1. 44
    1. 10

      The treatment of performance in this blog post is a bit dubious. In the design requirements, it claims:

      Over the years, processors and C compilers have gotten much better using a couple of techniques. These include pipelining, inlining functions, and branch prediction. Unfortunately, the parsers generated by most parser generators make it difficult for any of these techniques to apply. Most generated parsers operate with a combination of jump tables and gotos, rendering some of the more advanced optimization techniques impotent. Because of this, generated parsers have a maximum performance cliff that is extremely difficult to overcome without significant effort.

      (and then it goes to explain that one has to switch from Bison, used by the previous parser, to a hand-written recursive descent parser)

      But then, when evaluating the new parser, it says:

      Once the parser was able to produce semantically equivalent syntax trees, we began looking at performance. We don’t have great comparison numbers yet because as discussed our tree is different and does more things in general (for example we provide unescaped versions of strings on our string nodes to make life easier on the consumers of YARP).

      What we can share so far is that YARP is able to parse around 50,000 of Shopify’s Ruby files in about 4.49 seconds, with a peak memory footprint of 10.94 Mb. Needless to say, we’re thrilled with these results so far.

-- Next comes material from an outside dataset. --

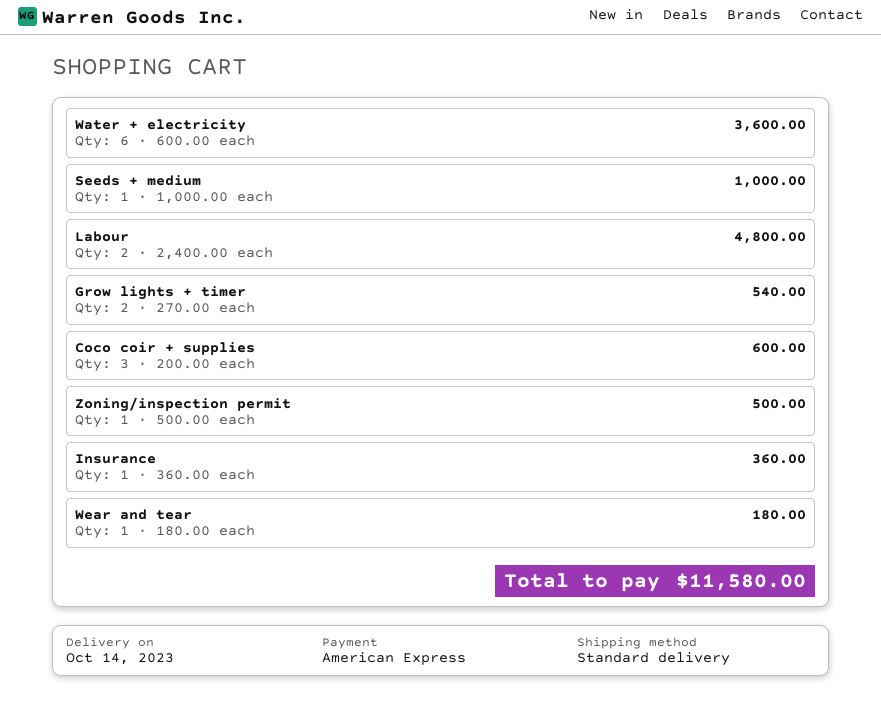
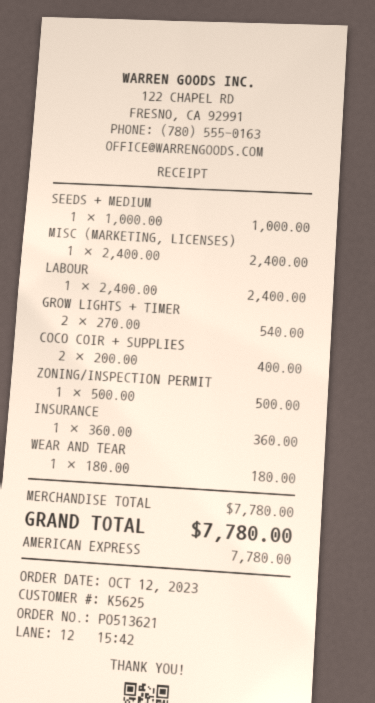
Water + electricity: 6 x 600.00 = 3600.00 -> none
Labour: 2 x 2400.00 = 4800.00 -> 1 x 2400.00 = 2400.00
Coco coir + supplies: 3 x 200.00 = 600.00 -> 2 x 200.00 = 400.00
MISC (MARKETING, LICENSES): none -> 1 x 2400.00 = 2400.00
total: 11580.00 -> 7780.00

      It is trivial to run the old parser on the same inputs to get a meaningful comparison, and it would also be fairly easy to avoid the difference in produced syntax trees (by just removing all the AST-construction code from both parsers, getting simple validators to compare). So why didn’t they do it? This gives the impression (which may or may not be true) that the new parser is in fact slower than the previous parser, but that they don’t want to admit it, but that they still decided to leave this “Performance” goal that suggests that they will be faster. Dubious.

      1. 9

        Note: the first paragraph does not actually claim that the new parser will be faster than the previous parser, and the design documents they link to very reasonably suggest that “about the same performance” should be the target goal. Still, mentioning performance as a design goal and then explicitly hiding the comparing evaluation of the performance, this is weird.

        1. 6

          Yeah it looks like they haven’t gotten that deeply into performance, which they mention

          The malloc() for each node raised my eyebrows, and it does seem reflected in the code

          https://github.com/ruby/yarp/blob/main/src/yarp.c#L339

          In my experience with https://www.oilshell.org – which is quite similar in that it’s a recursive descent parser of a language that used yacc (bash) – malloc() e.g. glibc can easily be over 50% of the parsing time.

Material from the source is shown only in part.